Books such as Territorio e democrazia: un laboratorio di geografia sociale nel doposisma aquilano, Fukushima, Concordia e altre macerie. Vita quotidiana, resistenza e gestione del disastro, Oltre il rischio sismico. Valutare, comunicare e decidere oggi, Politiche del disastro. Poteri e contropoteri nel terremoto emiliano, and others, are part of a growing body of knowledge that aims to answer questions such as: how do politics and planning respond to disasters? What is the role of disasters in accelerating pre-existing social, economic, planning and political processes? How do they contribute to exacerbating conditions of spatial and social inequalities, vulnerabilities, and exploitation? How can local communities be empowered?

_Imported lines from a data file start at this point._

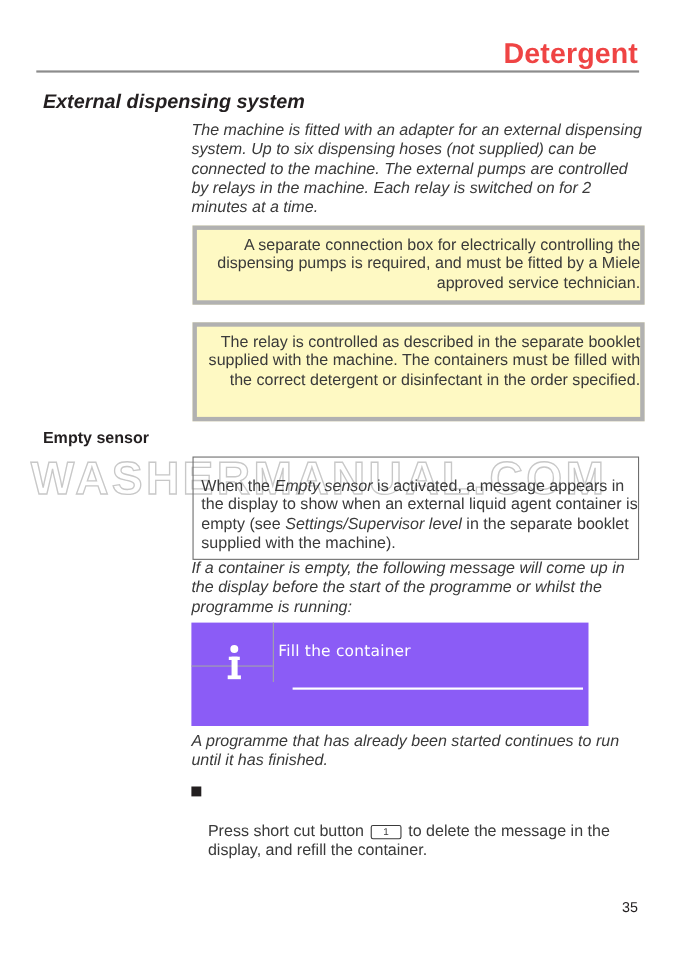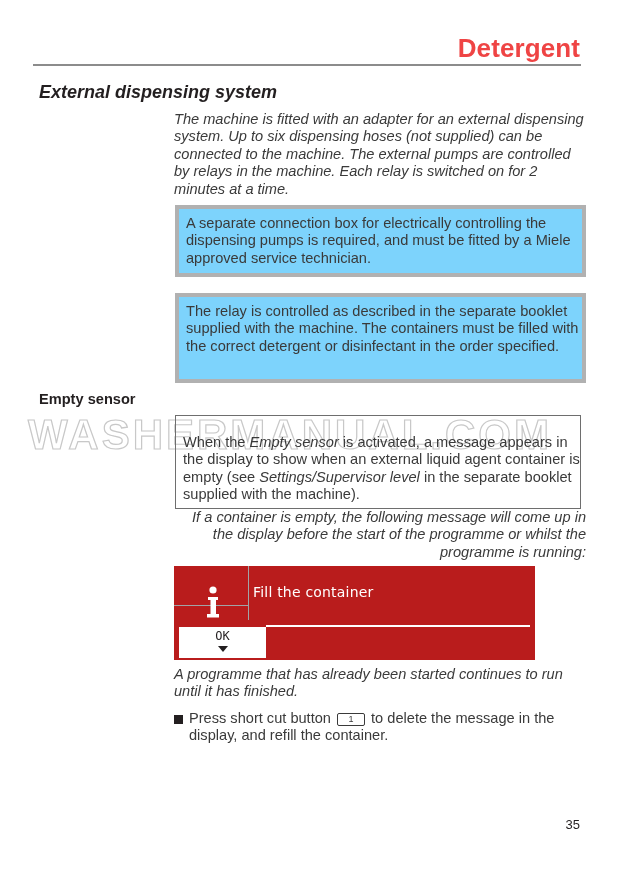--- a/index.html
+++ b/index.html
@@ -19,23 +19,23 @@
     position: absolute; left: 39px; top: 82px;
     font-size: 18px; font-weight: bold; color: #231f20; font-style: italic;
   }
   .body-text {
     position: absolute; left: 174px; width: 412px;
     font-size: 14.6px; line-height: 17.4px; color: #3a3a3a; font-style: italic;
   }
   .p1 { top: 111px; }
   .note-box {
     position: absolute; left: 175px; width: 396px;
-    border: 4px solid #b1b1b1; background: #7dd3fc;
+    border: 4px solid #b1b1b1; background: #fef9c3;
     padding: 6px 0 6px 7px;
-    font-size: 14.6px; line-height: 17.4px; color: #3a3a3a;
+    font-size: 14.6px; line-height: 17.4px; color: #3a3a3a; text-align: right;
   }
   .note1 { top: 205px; height: 52px; }
   .note2 { top: 293px; height: 70px; }
   .sub-heading {
     position: absolute; left: 39px; top: 391px;
     font-size: 14.6px; font-weight: bold; color: #231f20;
   }
   .sensor-box {
     position: absolute; left: 175px; top: 415px; width: 397px; height: 67px;
     border: 1px solid #6e6e6e; padding: 18px 0 7px 7px;
@@ -43,24 +43,24 @@
     z-index: 2;
   }
   .sensor-box em { font-style: italic; }
   .watermark {
     position: absolute; left: 28px; top: 411px; width: 560px;
     font-family: "Liberation Sans", sans-serif; font-weight: bold;
     font-size: 42px; letter-spacing: 3px; line-height: 48px;
     color: transparent; -webkit-text-stroke: 1.2px #c8c8c8;
     z-index: 1; white-space: nowrap;
   }
-  .p2 { top: 509px; text-align: right; }
+  .p2 { top: 509px; }
   .display {
     position: absolute; left: 174px; top: 566px; width: 361px; height: 94px;
-    background: #b91c1c;
+    background: #8b5cf6;
   }
   .display .grid-v {
     position: absolute; left: 74px; top: 0; width: 1px; height: 54px; background: #a2a4a7;
   }
   .display .grid-h {
     position: absolute; left: 0; top: 39px; width: 74px; height: 1px; background: #a2a4a7;
   }
   .display .info-icon {
     position: absolute; left: 30px; top: 20px; width: 18px; height: 32px;
   }
@@ -86,21 +86,21 @@
     border-top: 6px solid #231f20;
   }
   .p3 { top: 666px; }
   .bullet-item {
     position: absolute; left: 174px; top: 710px; width: 412px;
     font-size: 14.6px; line-height: 17.4px; color: #3a3a3a;
   }
   .bullet-item .bullet {
     position: absolute; left: 0; top: 5px; width: 9px; height: 9px; background: #231f20;
   }
-  .bullet-item .bullet-text { display: block; margin-left: 15px; }
+  .bullet-item .bullet-text { display: block; margin-left: 15px; margin-top: 38px; }
   .key-glyph {
     display: inline-block; width: 26px; height: 11px; border: 1px solid #3a3a3a;
     border-radius: 2px; font-size: 9px; line-height: 11px; text-align: center;
     vertical-align: 1px; margin: 0 2px;
   }
   .page-number {
     position: absolute; right: 40px; top: 817px;
     font-size: 13px; color: #231f20;
   }
 </style>
@@ -136,24 +136,20 @@
   <div class="grid-v"></div>
   <div class="grid-h"></div>
   <svg class="info-icon" viewBox="0 0 18 32">
     <circle cx="9" cy="4" r="3.6" fill="#ffffff"></circle>
     <rect x="4" y="11" width="10" height="3" fill="#ffffff"></rect>
     <rect x="6.5" y="11" width="5.5" height="18" fill="#ffffff"></rect>
     <rect x="3" y="28" width="12" height="3.5" fill="#ffffff"></rect>
   </svg>
   <div class="message">Fill the container</div>
   <div class="divider"></div>
-  <div class="softkey">
-    <span class="softkey-label">OK</span>
-    <span class="softkey-arrow"></span>
-  </div>
 </div>
 
 <div class="body-text p3">A programme that has already been started continues to run until it has finished.</div>
 
 <div class="bullet-item">
   <span class="bullet"></span>
   <span class="bullet-text"><span>Press short cut button </span><span class="key-glyph">1</span><span> to delete the message in the display, and refill the container.</span></span>
 </div>
 
 <div class="page-number">35</div>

In this regard, more investigation is in fact required in Italy for understanding disasters from a social science perspective. For example, after the earthquake in Amatrice in August 2016, it was clear that the public and mass media debate was strongly oriented towards a technocratic approach to seismic risk mitigation without using social science for interrogating the social and political construction of the disaster, and the root causes of social vulnerability existing in the Italian Apennines. It is also necessary to provide a clear understanding of risks and disasters as political issues, which require both institutional responses and the empowerment of local communities to reclaim their voices.
This book by Giacomo Parrinello is an important source to be added to this field of study. Hopefully, the topics explored here will soon become an established part of academic research and of social and political debates, and not just an issue superficially and randomly considered when a disaster happens.
*Giuseppe Forino is a human geographer, PhD candidate in Disaster Management and research assistant in the School of Architecture and Built Environment, University of Newcastle (Australia). His research focuses on climate change adaptation and disaster risk reduction in the Hunter Valley, Australia. Giuseppe also holds a previous PhD in Economic Geography from Sapienza-University of Rome (Italy) (2008-2011), in which he worked on community resilience after the earthquake which hit L’Aquila and the Abruzzi region in 2009.